Indira Gandhi’s son, Rajiv, was later sworn in as the prime minister of the world’s largest democracy. It soon became apparent that he showed little concern for the plight of his fellow countrymen being butchered, so close to where he lived. When he was asked about the riots, he dismissed the violence by declaring that “when a big tree falls, the earth shakes”.
The subcontinent has seen centuries of religious violence and bloodshed. Delhi was a sanctuary for Sikh refugees, who fled their villages in Pakistan at the time of the Partition. They found safety in a metropolis where so many of their co-religionists were already living. It is a great tragedy that these refugees and their children would live to face another round of ethnic cleansing 37 years later.
Several attempts have been made to document and investigate the pogrom. At least 10 commissions have been set up since November 1984. Despite this, many of the offenders are still being allowed to walk freely on the same streets where they committed their acts three decades ago.
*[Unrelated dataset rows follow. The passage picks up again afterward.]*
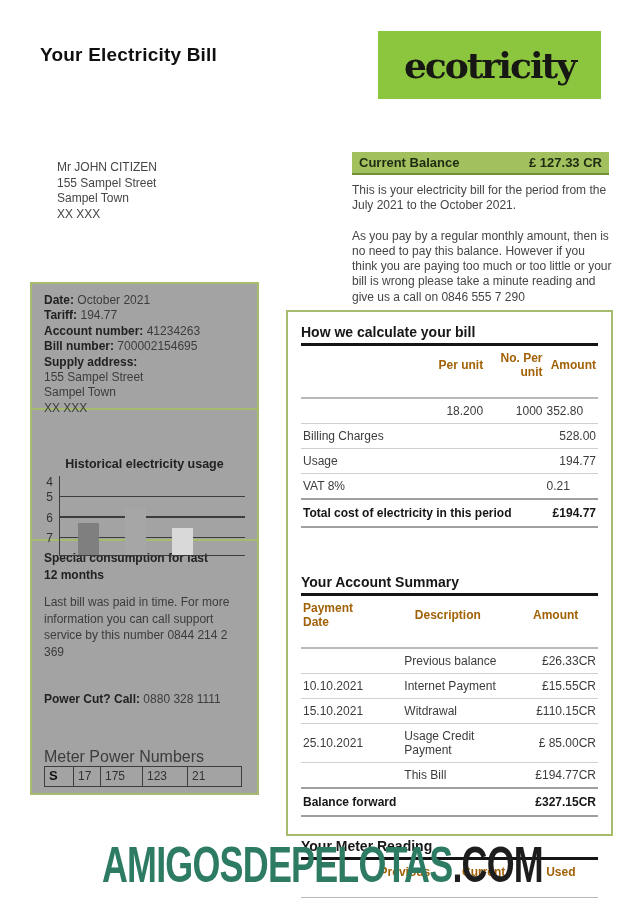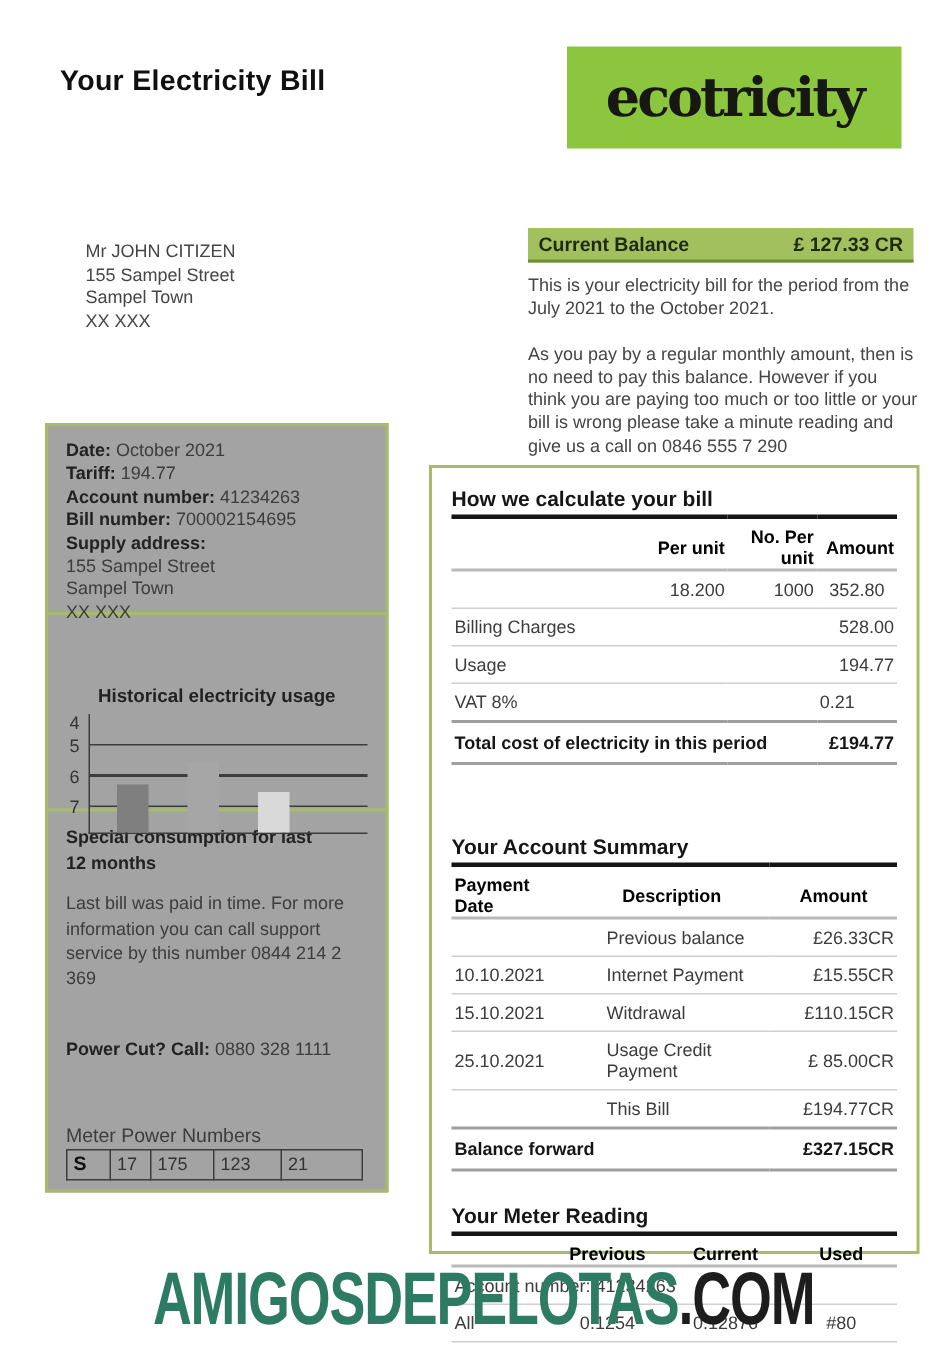"Per unit" .rtable th { color: #000000 -> #a16207; padding: 5px 2px 0 -> 5px 2px 18px }
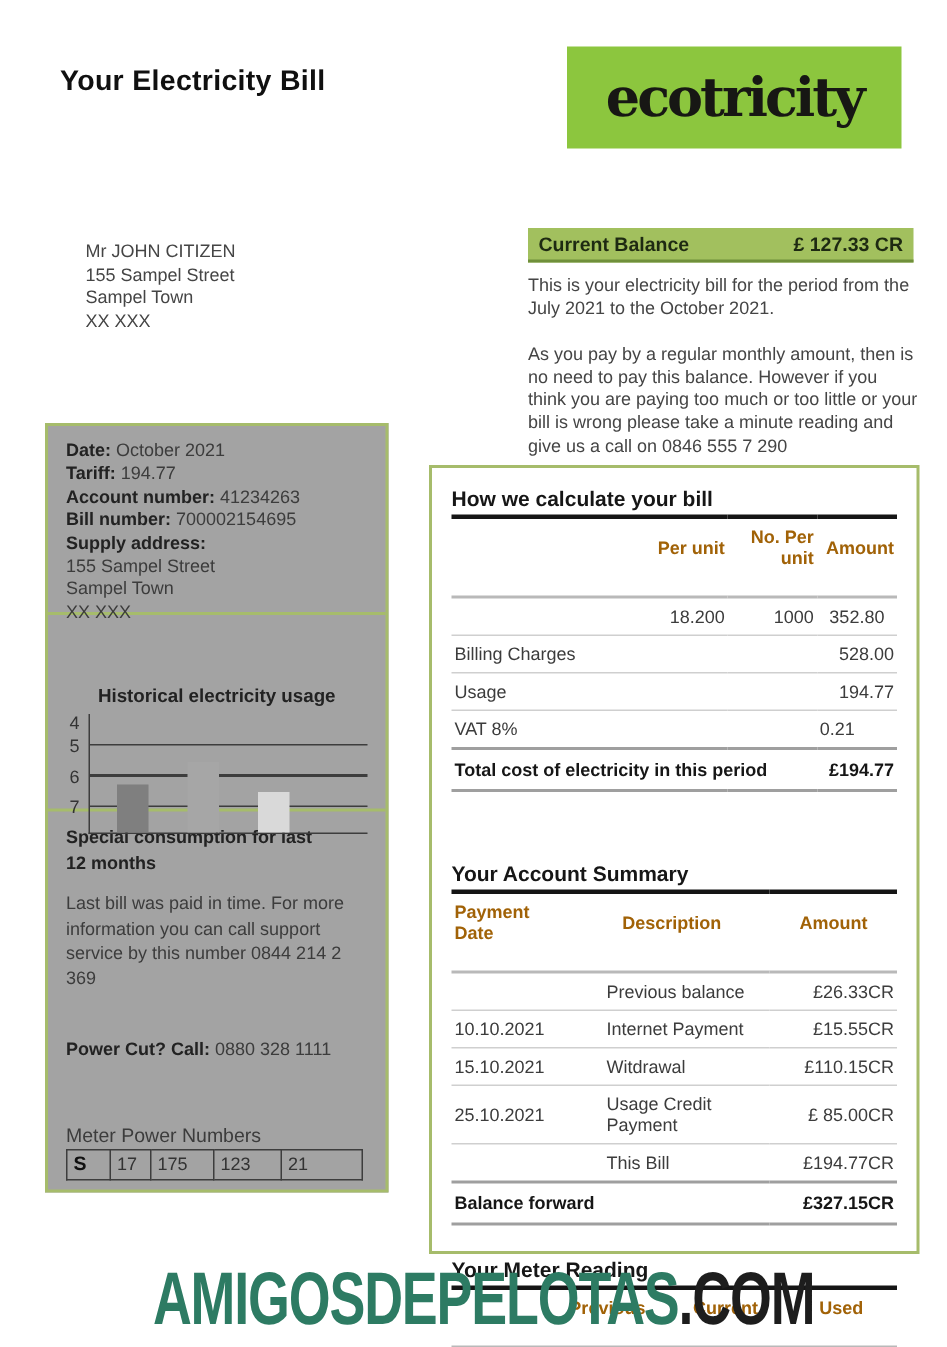"352.80" td { text-align: center -> left }
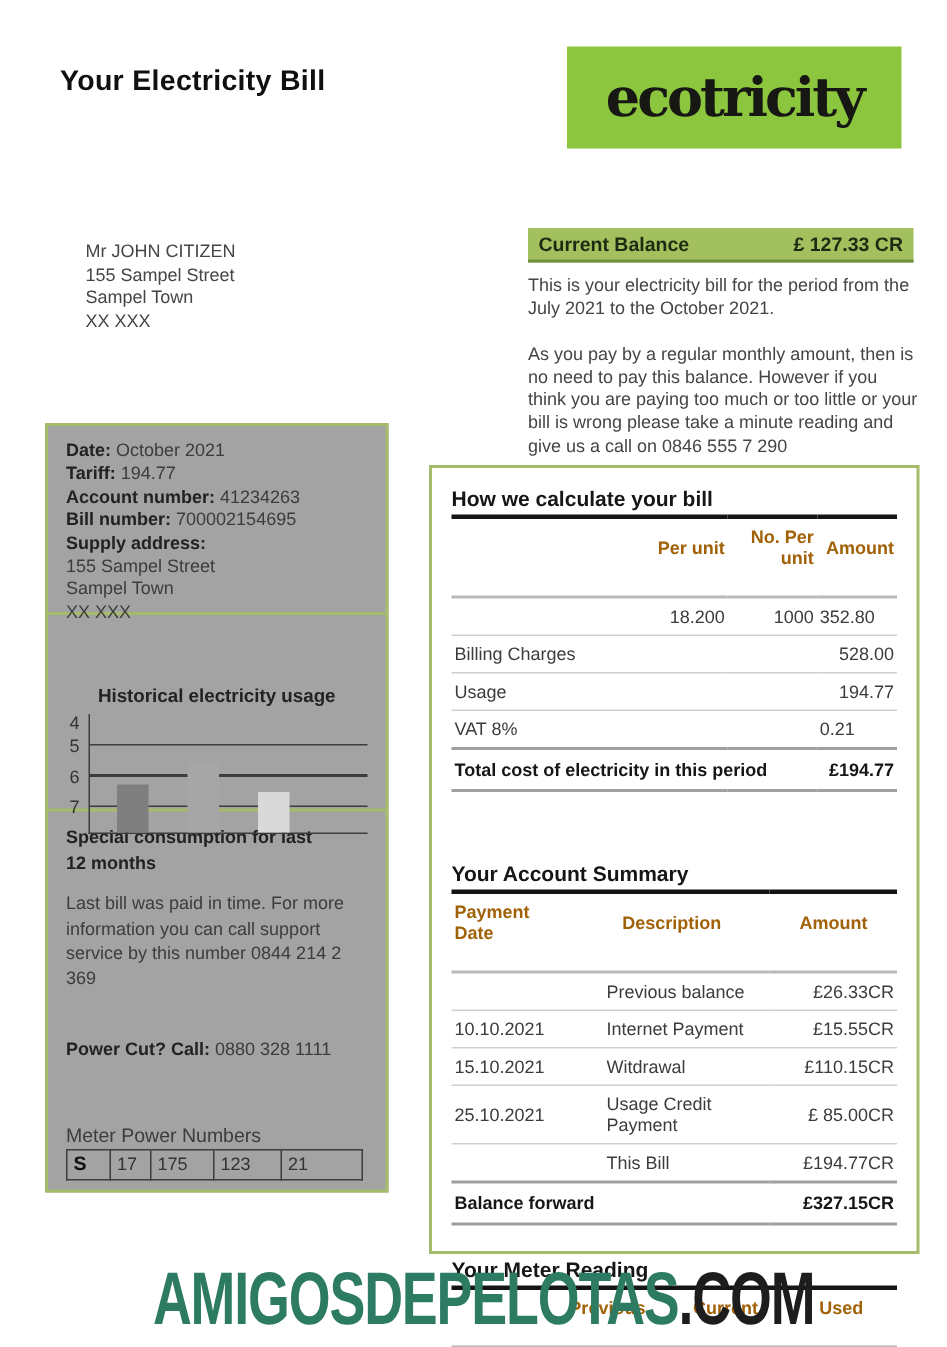"Meter Power Numbers" .meter-label { font-size: 13px -> 16px }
As of late, less than 1 per cent of the admitted murderers have been convicted.
The riots took place four months after Operation Blue Star, a controversial attack on the Golden Temple complex, by the Indian Armed Forces. The sense of betrayal and injustice felt by many Sikhs, propelled the growth of the Khalistani separatist movement, and set the stage for a brutal decade-long insurgency to commence, which transformed Punjab into a garrison state. In attempts to neutralise the militants, the government further compromised its respect for human rights. Enforced disappearances, extra-judicial killings, mass cremations, widespread torture and prolonged detentions without a trial were all very common in the years of the curfew.
The Indian National Congress is not the only mainstream political party in India which has conspired against its minorities. The rise of nationalism as recently as 2013, saw the formation of a BJP government in the Lok Sabha. Prime Minister Narendra Modi, who was the chief minister of Gujarat at the time of the 2002 riots in the state, was accused by some of having a role in facilitating the killings of Muslims in his home state.
The British Sikh community remains greatly polarised on the issue of Indian patriotism and identity. Modi made a state visit to the UK two years ago, where he addressed 90,000 NRIs at Wembley Stadium - streets away from my house. I am used to seeing supporters of rival football clubs jeer and taunt each other as they approach the stadium's entrance, but I was quite bemused to find my fellow Sikhs behaving in a similar way. Loud arguments broke out between Sikhs draped in Indian colours and those who came to protest.
India has much to be proud of. It is a historic melting pot, home to hundreds of languages, religions and cultures. With a fast-growing economy and a 1.3 billion strong population, it is destined to become a superpower by the end of the century. As we approach the 33rd anniversary of the pogroms, India must take a moment to reflect on its human rights record.
The republic must do more to uphold BR Ambedkar’s egalitarian vision of a liberal and just democracy.
Whilst the nation sends rockets to space and sets its eyes on the stars, the widows of Delhi still hang the portraits of their murdered husbands on the walls of their homes.
They remain depressed in a state of anxiety and do not expect to see justice being served in the twilight years of their lives.